- WORK TO COMPLETE:
Every entry below is to be copied word for word, with its pictures removed.

- MATERIAL TO PROCESS:

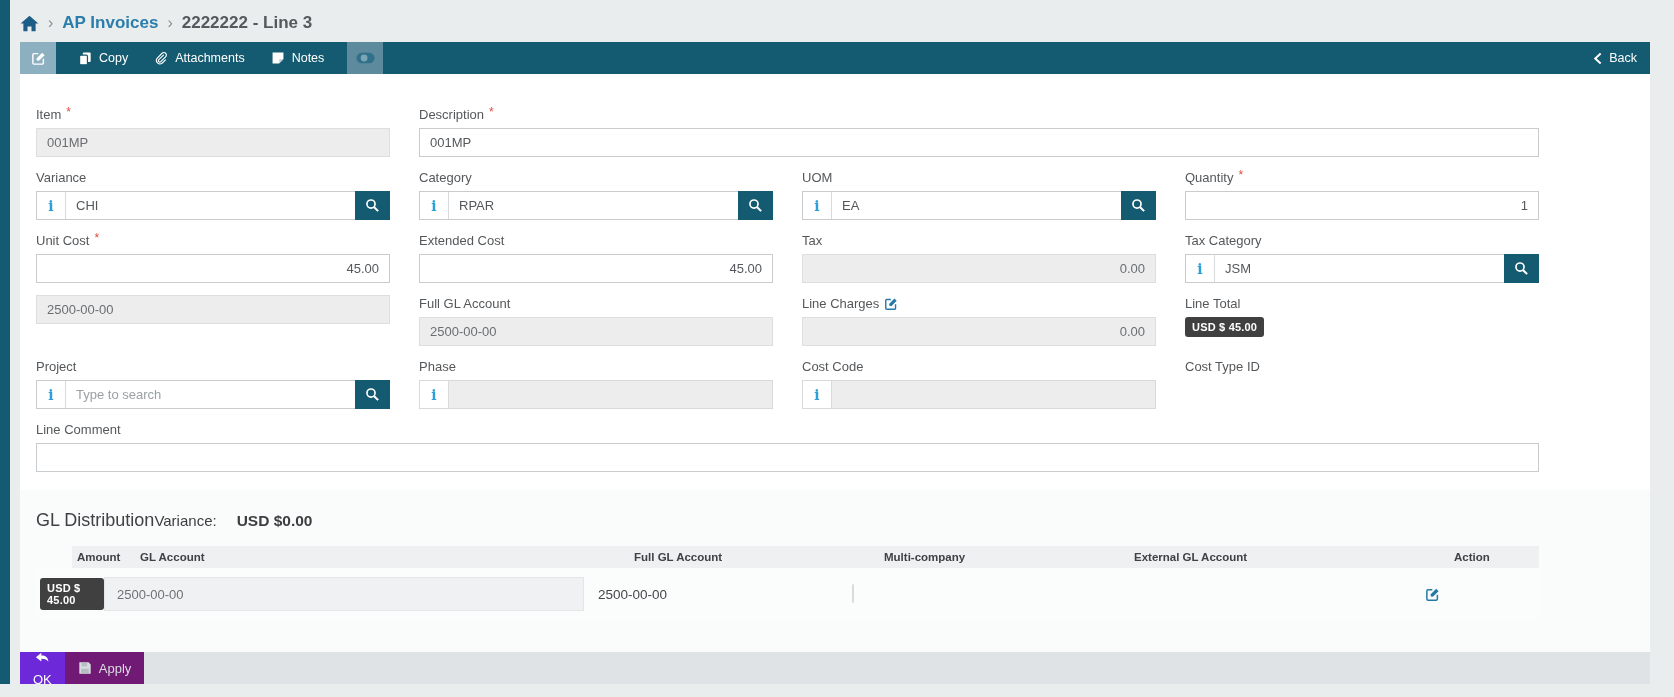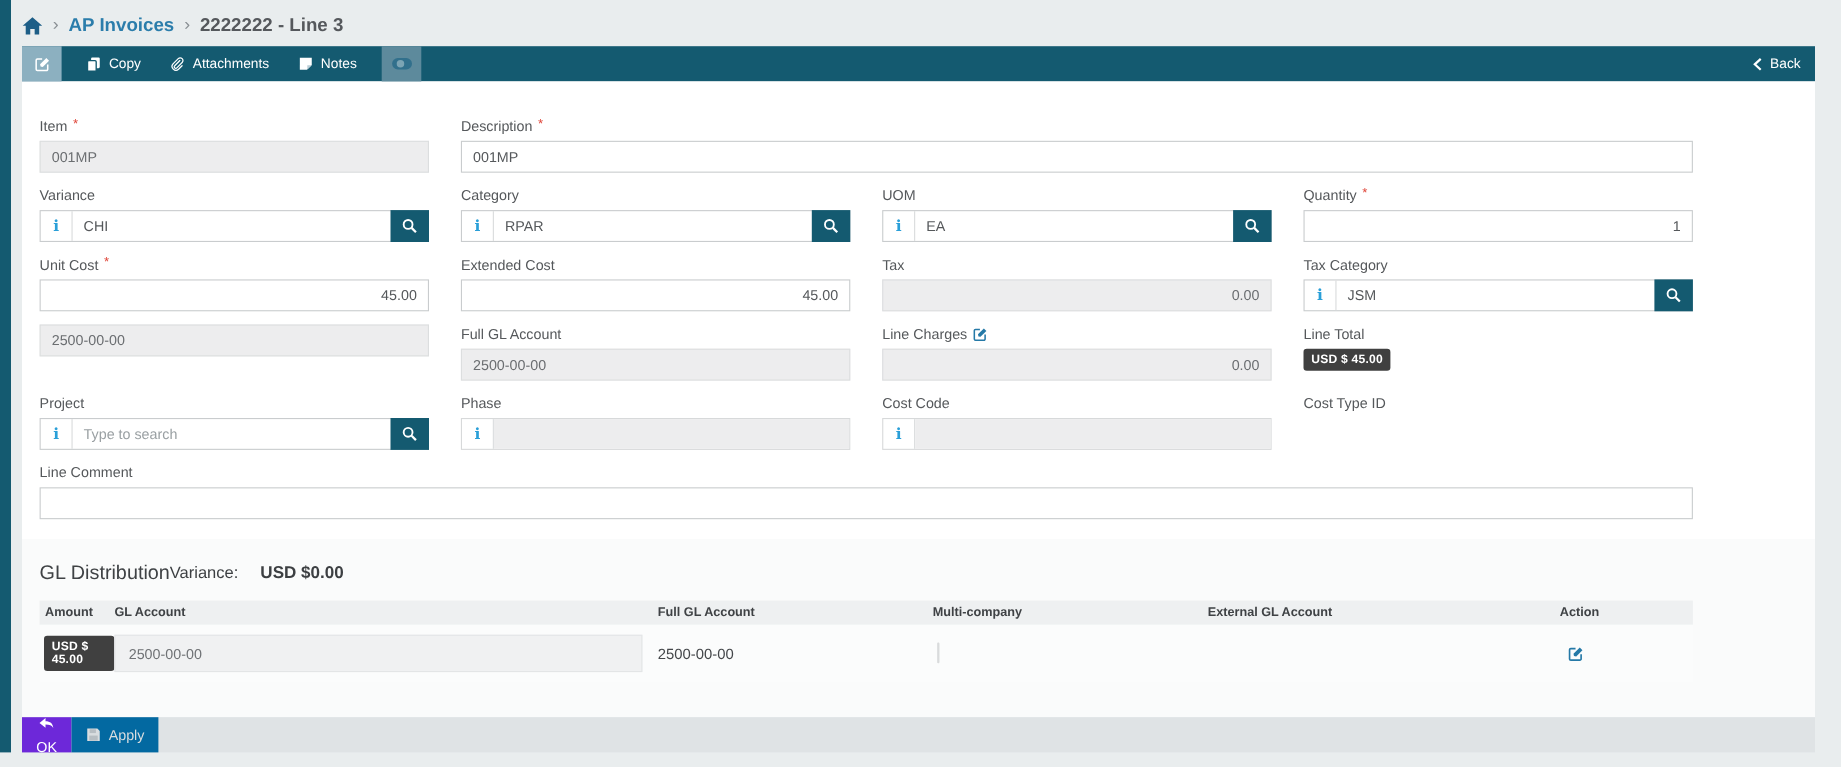--- a/index.html
+++ b/index.html
@@ -70,7 +70,7 @@
 
   .gl-table { width:1503px; }
   .gl-cols { display:grid; grid-template-columns:68px 494px 250px 250px 320px 121px; align-items:center; }
-  .gl-thead { background:#eef0f1; height:22px; font-size:11.5px; font-weight:bold; color:#3f4245; }
+  .gl-thead { background:#eef0f1; height:22px; font-size:11.5px; font-weight:bold; color:#3f4245;margin-left:36px; }
   .gl-thead span:first-child { padding-left:5px; }
   .gl-row { background:#fbfcfc; padding:9px 0; }
   .gl-amount { padding-left:4px; }

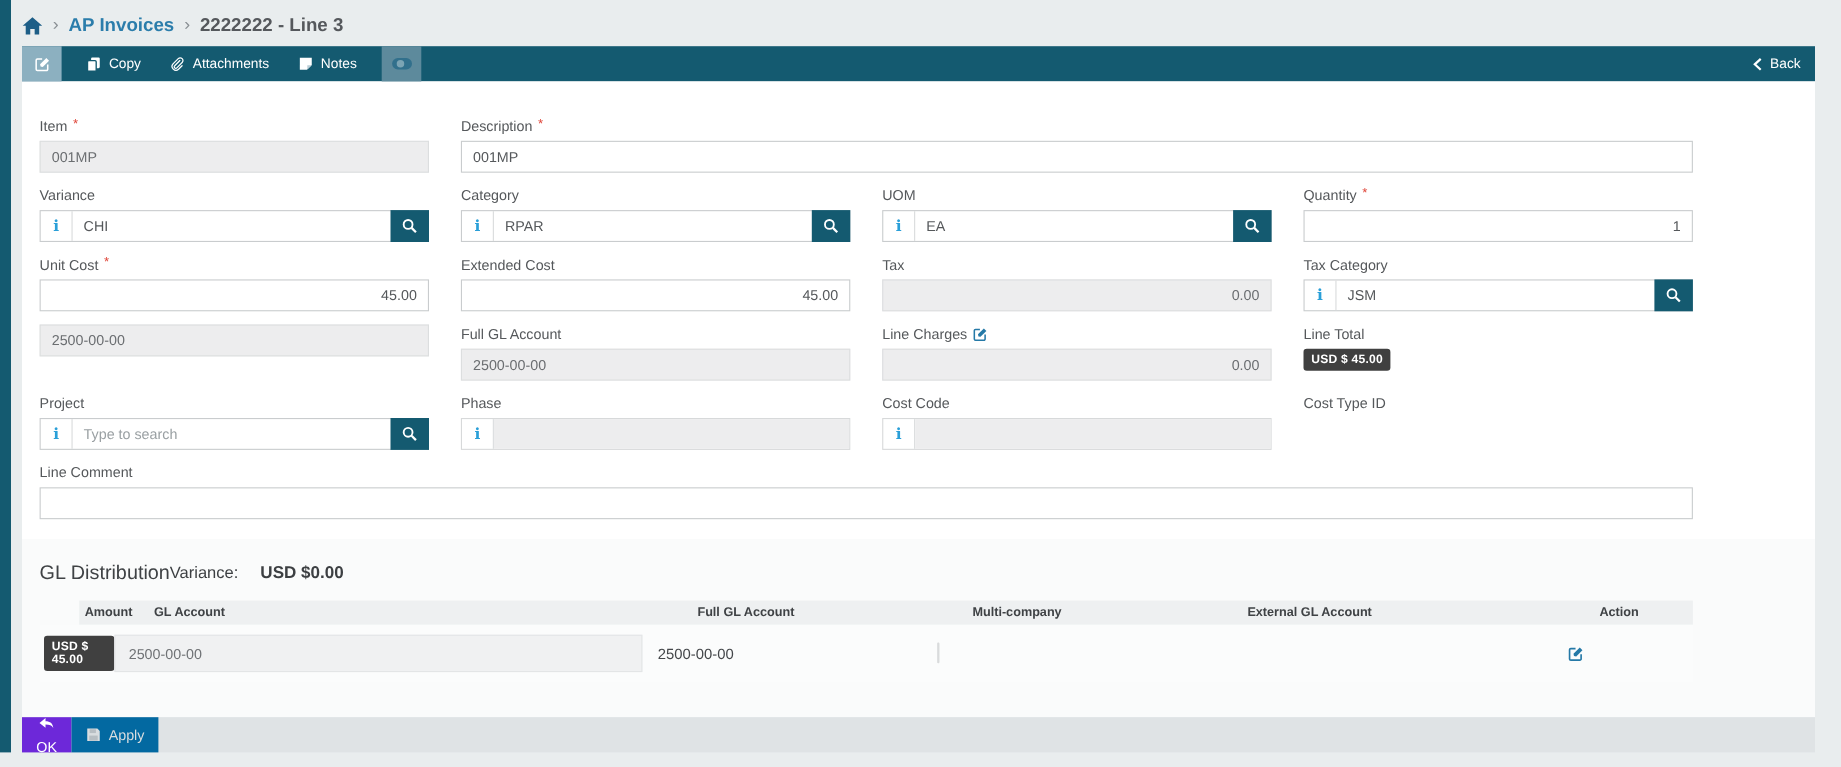--- a/index.html
+++ b/index.html
@@ -84,7 +84,7 @@
   .footerbar { margin:0 24px 0 10px; height:32px; background:#dfe3e5; display:flex; }
   .btn-ok { background:#6d28d9; color:#fff; border:none; display:flex; align-items:center; gap:7px;
             padding:0 13px; font-size:13px; cursor:pointer; font-family:inherit;flex-direction:column; }
-  .btn-apply { background:#0369a1; color:#dadee0; border:none; display:flex; align-items:center; gap:7px;
+  .btn-apply { background:#701a75; color:#dadee0; border:none; display:flex; align-items:center; gap:7px;
                padding:0 13px; font-size:13px; cursor:default; font-family:inherit; }
   svg { display:block; }
 </style>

- ANSWER TO THIS TASK:
--- a/index.html
+++ b/index.html
@@ -70,7 +70,7 @@
 
   .gl-table { width:1503px; }
   .gl-cols { display:grid; grid-template-columns:68px 494px 250px 250px 320px 121px; align-items:center; }
-  .gl-thead { background:#eef0f1; height:22px; font-size:11.5px; font-weight:bold; color:#3f4245; }
+  .gl-thead { background:#eef0f1; height:22px; font-size:11.5px; font-weight:bold; color:#3f4245;margin-left:36px; }
   .gl-thead span:first-child { padding-left:5px; }
   .gl-row { background:#fbfcfc; padding:9px 0; }
   .gl-amount { padding-left:4px; }

--- a/index.html
+++ b/index.html
@@ -84,7 +84,7 @@
   .footerbar { margin:0 24px 0 10px; height:32px; background:#dfe3e5; display:flex; }
   .btn-ok { background:#6d28d9; color:#fff; border:none; display:flex; align-items:center; gap:7px;
             padding:0 13px; font-size:13px; cursor:pointer; font-family:inherit;flex-direction:column; }
-  .btn-apply { background:#0369a1; color:#dadee0; border:none; display:flex; align-items:center; gap:7px;
+  .btn-apply { background:#701a75; color:#dadee0; border:none; display:flex; align-items:center; gap:7px;
                padding:0 13px; font-size:13px; cursor:default; font-family:inherit; }
   svg { display:block; }
 </style>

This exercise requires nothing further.